[DATA SECTION Boundary: Start]
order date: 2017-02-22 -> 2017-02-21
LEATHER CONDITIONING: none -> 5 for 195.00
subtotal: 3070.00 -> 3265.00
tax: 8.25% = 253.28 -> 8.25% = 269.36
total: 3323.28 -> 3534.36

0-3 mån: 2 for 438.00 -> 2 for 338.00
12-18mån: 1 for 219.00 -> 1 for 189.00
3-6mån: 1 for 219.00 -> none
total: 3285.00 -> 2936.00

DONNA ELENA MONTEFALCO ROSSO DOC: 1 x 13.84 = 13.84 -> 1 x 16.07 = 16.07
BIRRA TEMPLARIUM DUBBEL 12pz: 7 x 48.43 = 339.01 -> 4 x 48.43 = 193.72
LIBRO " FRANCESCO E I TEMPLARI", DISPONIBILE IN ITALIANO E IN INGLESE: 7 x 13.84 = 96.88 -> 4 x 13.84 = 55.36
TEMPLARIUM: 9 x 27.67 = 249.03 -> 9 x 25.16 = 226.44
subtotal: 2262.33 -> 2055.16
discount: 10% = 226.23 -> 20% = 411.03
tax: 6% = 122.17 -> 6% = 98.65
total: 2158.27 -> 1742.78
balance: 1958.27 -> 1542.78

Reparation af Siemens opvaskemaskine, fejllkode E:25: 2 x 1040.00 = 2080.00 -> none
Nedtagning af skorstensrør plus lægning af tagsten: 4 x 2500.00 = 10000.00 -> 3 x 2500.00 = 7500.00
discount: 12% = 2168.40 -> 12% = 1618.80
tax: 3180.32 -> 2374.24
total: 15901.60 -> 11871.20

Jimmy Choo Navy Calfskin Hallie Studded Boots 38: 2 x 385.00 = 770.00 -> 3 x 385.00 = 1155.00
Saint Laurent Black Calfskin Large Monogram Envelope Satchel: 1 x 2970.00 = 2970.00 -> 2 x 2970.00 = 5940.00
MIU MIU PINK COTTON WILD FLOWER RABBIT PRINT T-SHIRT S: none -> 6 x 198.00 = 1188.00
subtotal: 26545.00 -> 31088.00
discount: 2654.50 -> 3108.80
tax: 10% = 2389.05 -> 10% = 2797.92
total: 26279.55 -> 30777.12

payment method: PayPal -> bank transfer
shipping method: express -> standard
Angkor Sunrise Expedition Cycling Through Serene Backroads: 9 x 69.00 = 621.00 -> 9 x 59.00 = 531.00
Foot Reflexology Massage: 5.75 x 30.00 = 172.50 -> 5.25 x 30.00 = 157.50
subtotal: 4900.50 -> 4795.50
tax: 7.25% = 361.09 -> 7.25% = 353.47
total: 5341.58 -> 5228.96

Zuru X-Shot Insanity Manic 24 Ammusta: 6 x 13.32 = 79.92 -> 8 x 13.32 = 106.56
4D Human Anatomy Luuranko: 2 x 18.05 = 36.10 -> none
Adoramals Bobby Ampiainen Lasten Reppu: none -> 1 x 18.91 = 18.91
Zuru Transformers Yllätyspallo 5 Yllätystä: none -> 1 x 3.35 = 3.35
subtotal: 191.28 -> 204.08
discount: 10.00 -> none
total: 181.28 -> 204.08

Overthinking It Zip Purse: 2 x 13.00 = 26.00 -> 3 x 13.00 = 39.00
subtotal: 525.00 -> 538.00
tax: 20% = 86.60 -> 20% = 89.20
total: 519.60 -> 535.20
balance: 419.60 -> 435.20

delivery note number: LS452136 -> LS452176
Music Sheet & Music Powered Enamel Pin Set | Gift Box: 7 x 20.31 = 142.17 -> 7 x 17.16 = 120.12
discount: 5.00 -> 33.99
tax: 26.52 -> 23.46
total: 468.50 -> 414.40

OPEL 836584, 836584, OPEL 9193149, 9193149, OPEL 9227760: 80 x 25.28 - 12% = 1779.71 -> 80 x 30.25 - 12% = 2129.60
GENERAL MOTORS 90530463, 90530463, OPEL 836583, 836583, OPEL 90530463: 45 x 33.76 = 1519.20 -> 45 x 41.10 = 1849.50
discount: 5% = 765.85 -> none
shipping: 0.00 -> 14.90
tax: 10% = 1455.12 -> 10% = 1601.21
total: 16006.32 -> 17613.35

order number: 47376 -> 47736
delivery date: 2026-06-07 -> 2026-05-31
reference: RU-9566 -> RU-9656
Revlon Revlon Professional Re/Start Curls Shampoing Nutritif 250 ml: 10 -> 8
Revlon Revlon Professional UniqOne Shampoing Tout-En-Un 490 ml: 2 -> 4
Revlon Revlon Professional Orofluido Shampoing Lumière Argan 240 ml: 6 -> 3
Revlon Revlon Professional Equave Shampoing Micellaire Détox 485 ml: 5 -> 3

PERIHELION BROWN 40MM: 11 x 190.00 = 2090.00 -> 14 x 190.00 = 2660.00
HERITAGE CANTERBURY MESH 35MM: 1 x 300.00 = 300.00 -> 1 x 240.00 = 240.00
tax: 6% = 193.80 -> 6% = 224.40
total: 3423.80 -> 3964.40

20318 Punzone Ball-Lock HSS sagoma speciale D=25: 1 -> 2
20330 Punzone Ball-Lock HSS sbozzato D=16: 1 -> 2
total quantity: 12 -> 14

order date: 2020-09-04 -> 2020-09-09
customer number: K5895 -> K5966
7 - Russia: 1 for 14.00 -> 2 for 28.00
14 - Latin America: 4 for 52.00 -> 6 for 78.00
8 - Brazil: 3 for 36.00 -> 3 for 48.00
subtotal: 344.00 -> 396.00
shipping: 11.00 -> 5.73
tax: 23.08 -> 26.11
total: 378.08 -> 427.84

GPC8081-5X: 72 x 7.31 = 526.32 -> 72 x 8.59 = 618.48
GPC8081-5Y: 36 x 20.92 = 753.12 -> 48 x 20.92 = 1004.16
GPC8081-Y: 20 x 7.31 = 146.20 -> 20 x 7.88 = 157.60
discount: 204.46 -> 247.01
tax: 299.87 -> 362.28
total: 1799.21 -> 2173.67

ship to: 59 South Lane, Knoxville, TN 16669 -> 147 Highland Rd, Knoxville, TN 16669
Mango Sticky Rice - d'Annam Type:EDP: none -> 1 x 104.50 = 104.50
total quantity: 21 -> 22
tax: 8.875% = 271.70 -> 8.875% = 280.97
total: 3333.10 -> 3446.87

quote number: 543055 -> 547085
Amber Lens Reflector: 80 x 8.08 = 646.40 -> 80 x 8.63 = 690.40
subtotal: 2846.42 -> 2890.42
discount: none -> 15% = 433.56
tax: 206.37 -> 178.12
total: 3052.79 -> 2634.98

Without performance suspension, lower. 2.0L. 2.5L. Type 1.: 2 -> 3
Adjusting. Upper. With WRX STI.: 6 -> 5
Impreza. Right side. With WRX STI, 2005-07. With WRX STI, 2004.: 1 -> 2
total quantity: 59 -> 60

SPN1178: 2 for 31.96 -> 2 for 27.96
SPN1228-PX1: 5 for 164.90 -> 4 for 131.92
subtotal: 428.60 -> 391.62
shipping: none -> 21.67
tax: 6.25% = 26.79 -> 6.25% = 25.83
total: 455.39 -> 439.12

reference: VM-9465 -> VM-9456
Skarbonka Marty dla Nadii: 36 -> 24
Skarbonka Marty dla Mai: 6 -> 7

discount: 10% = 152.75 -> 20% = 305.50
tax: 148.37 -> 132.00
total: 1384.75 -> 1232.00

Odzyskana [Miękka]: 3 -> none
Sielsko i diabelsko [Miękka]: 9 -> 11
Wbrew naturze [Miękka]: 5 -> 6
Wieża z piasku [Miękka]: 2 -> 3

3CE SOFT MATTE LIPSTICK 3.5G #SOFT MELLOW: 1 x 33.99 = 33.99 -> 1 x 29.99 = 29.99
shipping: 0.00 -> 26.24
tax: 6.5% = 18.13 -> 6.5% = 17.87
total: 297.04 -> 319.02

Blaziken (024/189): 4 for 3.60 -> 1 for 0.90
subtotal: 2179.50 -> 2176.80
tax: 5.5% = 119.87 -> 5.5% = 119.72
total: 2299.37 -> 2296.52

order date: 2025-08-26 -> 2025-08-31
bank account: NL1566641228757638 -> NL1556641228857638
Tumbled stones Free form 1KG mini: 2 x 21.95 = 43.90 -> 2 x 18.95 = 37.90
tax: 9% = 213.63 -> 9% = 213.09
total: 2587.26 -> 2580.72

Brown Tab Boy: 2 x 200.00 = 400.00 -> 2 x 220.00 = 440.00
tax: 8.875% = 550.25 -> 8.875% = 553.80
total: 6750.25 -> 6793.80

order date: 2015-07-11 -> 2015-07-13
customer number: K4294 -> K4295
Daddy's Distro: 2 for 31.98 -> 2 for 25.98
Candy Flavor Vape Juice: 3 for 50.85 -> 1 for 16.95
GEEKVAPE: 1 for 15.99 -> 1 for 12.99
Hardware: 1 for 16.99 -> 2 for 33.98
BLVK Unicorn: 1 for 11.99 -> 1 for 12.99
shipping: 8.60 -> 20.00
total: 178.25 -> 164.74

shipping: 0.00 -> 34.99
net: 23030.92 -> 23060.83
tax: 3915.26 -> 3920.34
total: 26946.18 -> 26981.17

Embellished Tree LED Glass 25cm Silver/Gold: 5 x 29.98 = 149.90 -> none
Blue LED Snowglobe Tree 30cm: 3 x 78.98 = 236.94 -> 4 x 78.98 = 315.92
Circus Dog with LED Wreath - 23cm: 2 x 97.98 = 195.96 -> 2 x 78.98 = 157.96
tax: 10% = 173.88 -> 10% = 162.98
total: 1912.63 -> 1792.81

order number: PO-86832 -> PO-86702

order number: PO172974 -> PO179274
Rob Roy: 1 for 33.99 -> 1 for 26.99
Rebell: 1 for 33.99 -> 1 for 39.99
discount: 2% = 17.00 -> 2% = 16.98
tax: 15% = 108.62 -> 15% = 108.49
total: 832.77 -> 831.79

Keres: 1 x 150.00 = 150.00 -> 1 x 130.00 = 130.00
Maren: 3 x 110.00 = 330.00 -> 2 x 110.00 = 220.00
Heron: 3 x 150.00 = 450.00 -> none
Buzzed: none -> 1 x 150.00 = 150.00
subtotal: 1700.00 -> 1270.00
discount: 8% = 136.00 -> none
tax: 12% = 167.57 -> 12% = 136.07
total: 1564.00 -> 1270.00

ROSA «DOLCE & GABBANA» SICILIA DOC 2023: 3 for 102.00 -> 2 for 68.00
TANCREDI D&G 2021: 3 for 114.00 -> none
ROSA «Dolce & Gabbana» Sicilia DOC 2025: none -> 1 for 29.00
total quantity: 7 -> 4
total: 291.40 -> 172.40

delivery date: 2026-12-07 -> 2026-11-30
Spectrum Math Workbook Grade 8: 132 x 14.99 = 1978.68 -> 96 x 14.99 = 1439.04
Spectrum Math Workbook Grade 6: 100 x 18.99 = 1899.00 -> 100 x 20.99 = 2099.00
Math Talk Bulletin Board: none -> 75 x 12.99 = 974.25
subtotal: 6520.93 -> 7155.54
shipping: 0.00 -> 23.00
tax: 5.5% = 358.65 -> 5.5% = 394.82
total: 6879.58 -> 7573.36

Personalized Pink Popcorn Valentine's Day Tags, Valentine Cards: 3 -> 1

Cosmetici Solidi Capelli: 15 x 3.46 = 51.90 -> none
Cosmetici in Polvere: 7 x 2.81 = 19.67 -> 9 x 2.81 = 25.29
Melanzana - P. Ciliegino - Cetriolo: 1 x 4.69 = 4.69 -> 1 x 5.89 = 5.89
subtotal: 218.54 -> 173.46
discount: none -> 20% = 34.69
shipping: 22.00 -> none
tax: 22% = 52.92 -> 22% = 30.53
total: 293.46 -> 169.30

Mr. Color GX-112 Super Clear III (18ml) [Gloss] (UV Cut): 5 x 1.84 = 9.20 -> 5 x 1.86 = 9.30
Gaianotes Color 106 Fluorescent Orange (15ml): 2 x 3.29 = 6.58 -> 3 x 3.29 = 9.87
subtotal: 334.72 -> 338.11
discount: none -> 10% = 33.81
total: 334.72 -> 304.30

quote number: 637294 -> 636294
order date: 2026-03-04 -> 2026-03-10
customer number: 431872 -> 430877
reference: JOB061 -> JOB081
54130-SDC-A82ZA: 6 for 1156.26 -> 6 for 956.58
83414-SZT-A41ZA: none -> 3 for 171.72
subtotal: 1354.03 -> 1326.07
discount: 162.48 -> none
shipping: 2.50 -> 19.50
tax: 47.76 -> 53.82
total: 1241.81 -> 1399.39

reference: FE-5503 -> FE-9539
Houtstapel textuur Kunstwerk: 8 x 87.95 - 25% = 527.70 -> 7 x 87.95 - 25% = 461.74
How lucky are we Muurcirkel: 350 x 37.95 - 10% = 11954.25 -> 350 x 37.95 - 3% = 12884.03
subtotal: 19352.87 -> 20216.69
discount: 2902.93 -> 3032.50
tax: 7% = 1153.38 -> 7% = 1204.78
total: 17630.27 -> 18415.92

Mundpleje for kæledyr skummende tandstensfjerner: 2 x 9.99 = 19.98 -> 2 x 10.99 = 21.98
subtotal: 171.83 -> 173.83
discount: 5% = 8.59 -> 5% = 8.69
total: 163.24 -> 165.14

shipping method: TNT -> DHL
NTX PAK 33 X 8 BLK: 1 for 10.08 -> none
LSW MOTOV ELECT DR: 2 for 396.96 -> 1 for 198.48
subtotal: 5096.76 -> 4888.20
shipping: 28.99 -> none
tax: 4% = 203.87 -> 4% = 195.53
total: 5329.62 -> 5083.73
[DATA SECTION Boundary: End]
• **EXERCISE DIRECTIONS**: From the records above, transcribe without alteration every line from the one with "tax: 5.5% = 358.65 -> 5.5% = 394.82" to the one with "Cosmetici in Polvere: 7", inclusive.

• **SOLUTION BELOW**:
tax: 5.5% = 358.65 -> 5.5% = 394.82
total: 6879.58 -> 7573.36

Personalized Pink Popcorn Valentine's Day Tags, Valentine Cards: 3 -> 1

Cosmetici Solidi Capelli: 15 x 3.46 = 51.90 -> none
Cosmetici in Polvere: 7 x 2.81 = 19.67 -> 9 x 2.81 = 25.29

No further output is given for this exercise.